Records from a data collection
==============================

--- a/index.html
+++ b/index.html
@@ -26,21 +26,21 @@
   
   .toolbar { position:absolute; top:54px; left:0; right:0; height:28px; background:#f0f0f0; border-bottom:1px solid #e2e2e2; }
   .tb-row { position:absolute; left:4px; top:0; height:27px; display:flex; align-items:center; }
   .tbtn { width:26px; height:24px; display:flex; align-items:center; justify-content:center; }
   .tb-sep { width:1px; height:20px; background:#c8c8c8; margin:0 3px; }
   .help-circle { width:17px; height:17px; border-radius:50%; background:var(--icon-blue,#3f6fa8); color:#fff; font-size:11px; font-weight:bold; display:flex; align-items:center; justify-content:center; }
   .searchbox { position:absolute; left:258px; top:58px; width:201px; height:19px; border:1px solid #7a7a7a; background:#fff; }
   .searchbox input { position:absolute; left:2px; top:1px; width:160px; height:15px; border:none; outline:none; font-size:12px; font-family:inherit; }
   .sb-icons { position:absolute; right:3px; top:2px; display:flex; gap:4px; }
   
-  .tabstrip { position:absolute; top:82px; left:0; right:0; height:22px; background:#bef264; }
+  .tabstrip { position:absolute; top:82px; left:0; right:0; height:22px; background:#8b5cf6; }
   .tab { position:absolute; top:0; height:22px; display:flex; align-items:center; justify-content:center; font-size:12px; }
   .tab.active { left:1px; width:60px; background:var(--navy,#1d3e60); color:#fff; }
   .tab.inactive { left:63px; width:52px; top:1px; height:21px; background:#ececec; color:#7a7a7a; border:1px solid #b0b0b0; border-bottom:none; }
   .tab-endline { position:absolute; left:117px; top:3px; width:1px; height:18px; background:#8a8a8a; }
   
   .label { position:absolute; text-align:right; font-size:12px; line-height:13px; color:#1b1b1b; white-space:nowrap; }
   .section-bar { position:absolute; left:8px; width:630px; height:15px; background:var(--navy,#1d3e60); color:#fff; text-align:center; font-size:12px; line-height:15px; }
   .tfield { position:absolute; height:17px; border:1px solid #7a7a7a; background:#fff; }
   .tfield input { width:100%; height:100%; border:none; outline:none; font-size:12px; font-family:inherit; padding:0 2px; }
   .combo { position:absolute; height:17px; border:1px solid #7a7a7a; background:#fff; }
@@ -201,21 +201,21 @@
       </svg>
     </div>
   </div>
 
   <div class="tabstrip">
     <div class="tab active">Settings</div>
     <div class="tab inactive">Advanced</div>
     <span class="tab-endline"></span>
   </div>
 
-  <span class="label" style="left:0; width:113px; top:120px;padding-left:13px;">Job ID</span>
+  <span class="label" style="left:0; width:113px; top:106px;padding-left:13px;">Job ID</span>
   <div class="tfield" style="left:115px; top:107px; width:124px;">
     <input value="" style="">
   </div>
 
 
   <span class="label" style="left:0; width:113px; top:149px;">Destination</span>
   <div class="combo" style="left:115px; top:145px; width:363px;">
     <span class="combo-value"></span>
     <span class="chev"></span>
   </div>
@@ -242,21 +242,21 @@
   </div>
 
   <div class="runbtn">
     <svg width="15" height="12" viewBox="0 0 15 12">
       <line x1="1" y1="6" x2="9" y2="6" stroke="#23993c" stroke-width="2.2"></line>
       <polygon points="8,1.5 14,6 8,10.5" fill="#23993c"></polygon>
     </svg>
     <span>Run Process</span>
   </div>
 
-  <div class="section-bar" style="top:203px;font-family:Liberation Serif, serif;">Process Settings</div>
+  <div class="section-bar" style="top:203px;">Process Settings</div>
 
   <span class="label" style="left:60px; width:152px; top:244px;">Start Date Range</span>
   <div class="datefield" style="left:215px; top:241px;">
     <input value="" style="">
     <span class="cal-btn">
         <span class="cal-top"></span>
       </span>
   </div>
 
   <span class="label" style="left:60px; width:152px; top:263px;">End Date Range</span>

==============================

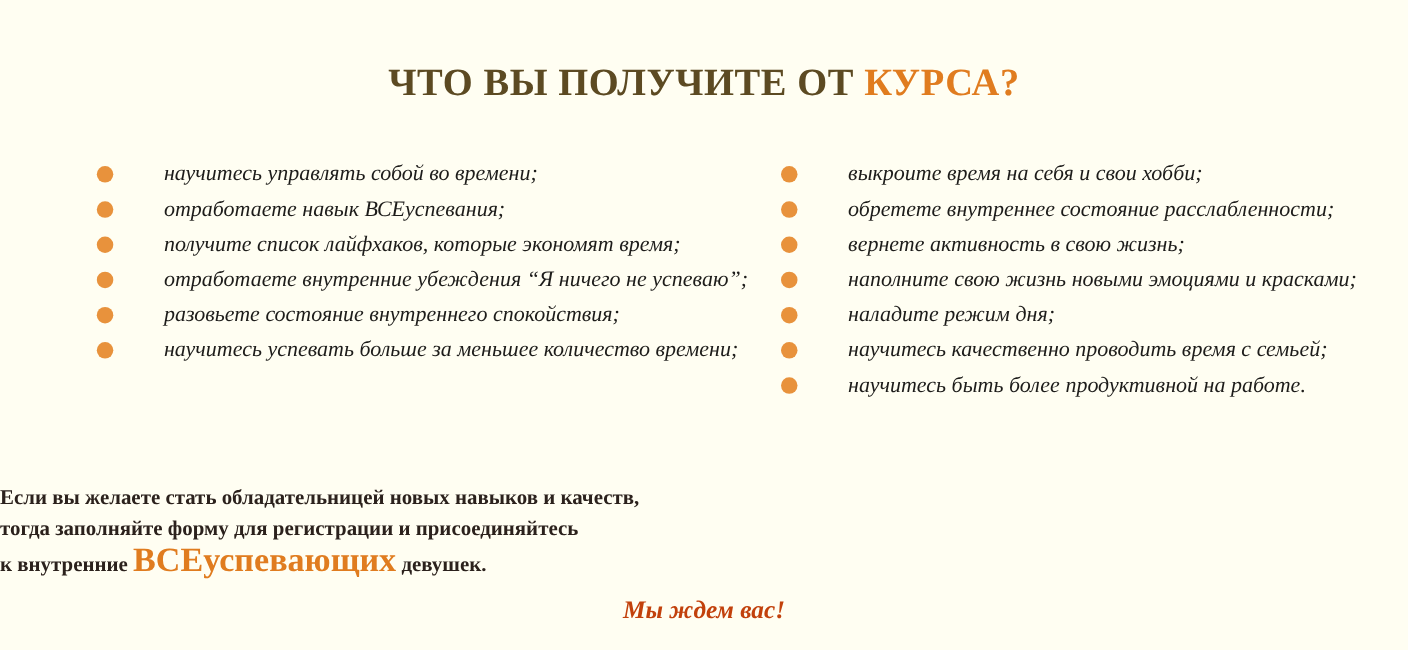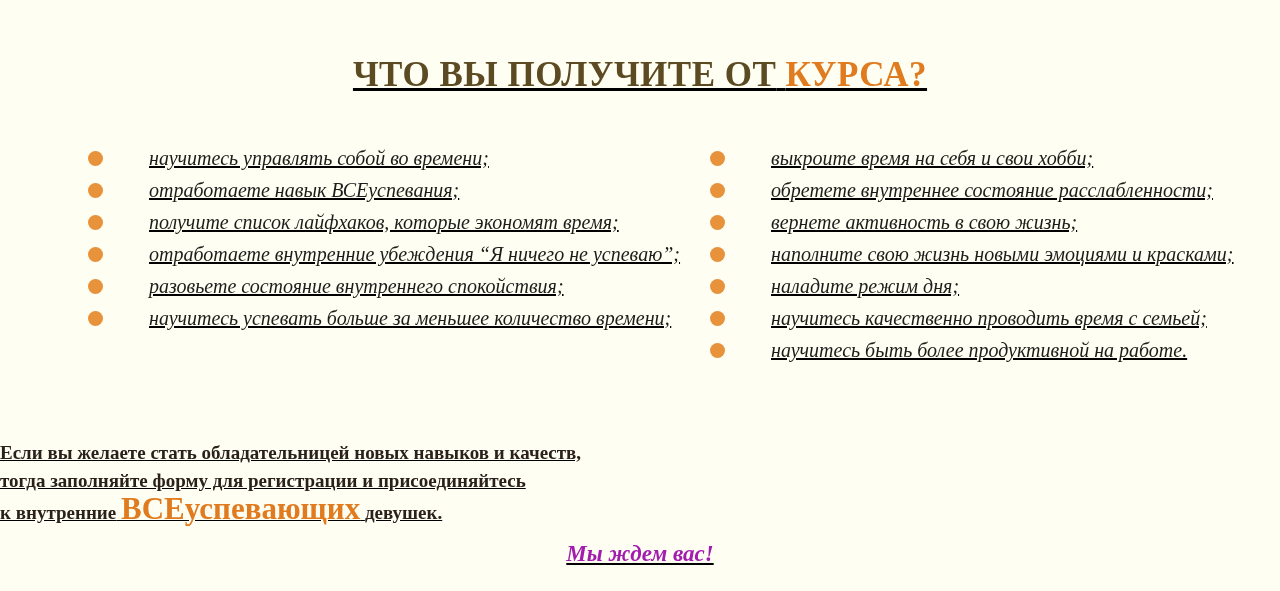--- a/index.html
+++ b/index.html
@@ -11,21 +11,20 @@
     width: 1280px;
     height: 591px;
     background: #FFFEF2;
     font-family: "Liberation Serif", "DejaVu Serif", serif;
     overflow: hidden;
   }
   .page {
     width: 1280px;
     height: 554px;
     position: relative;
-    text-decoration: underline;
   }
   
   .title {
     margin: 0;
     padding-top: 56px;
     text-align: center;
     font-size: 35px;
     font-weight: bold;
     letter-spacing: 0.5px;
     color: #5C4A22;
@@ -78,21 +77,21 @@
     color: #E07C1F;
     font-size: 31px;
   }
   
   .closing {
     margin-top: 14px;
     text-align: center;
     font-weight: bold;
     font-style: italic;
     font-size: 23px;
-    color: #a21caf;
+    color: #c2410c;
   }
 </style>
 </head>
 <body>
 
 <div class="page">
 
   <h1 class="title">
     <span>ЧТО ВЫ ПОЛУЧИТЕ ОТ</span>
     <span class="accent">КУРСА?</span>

==============================

(The problem) The answer is each line from the entries above in which the word "searchbox" occurs.

(Written response)
   .searchbox { position:absolute; left:258px; top:58px; width:201px; height:19px; border:1px solid #7a7a7a; background:#fff; }
   .searchbox input { position:absolute; left:2px; top:1px; width:160px; height:15px; border:none; outline:none; font-size:12px; font-family:inherit; }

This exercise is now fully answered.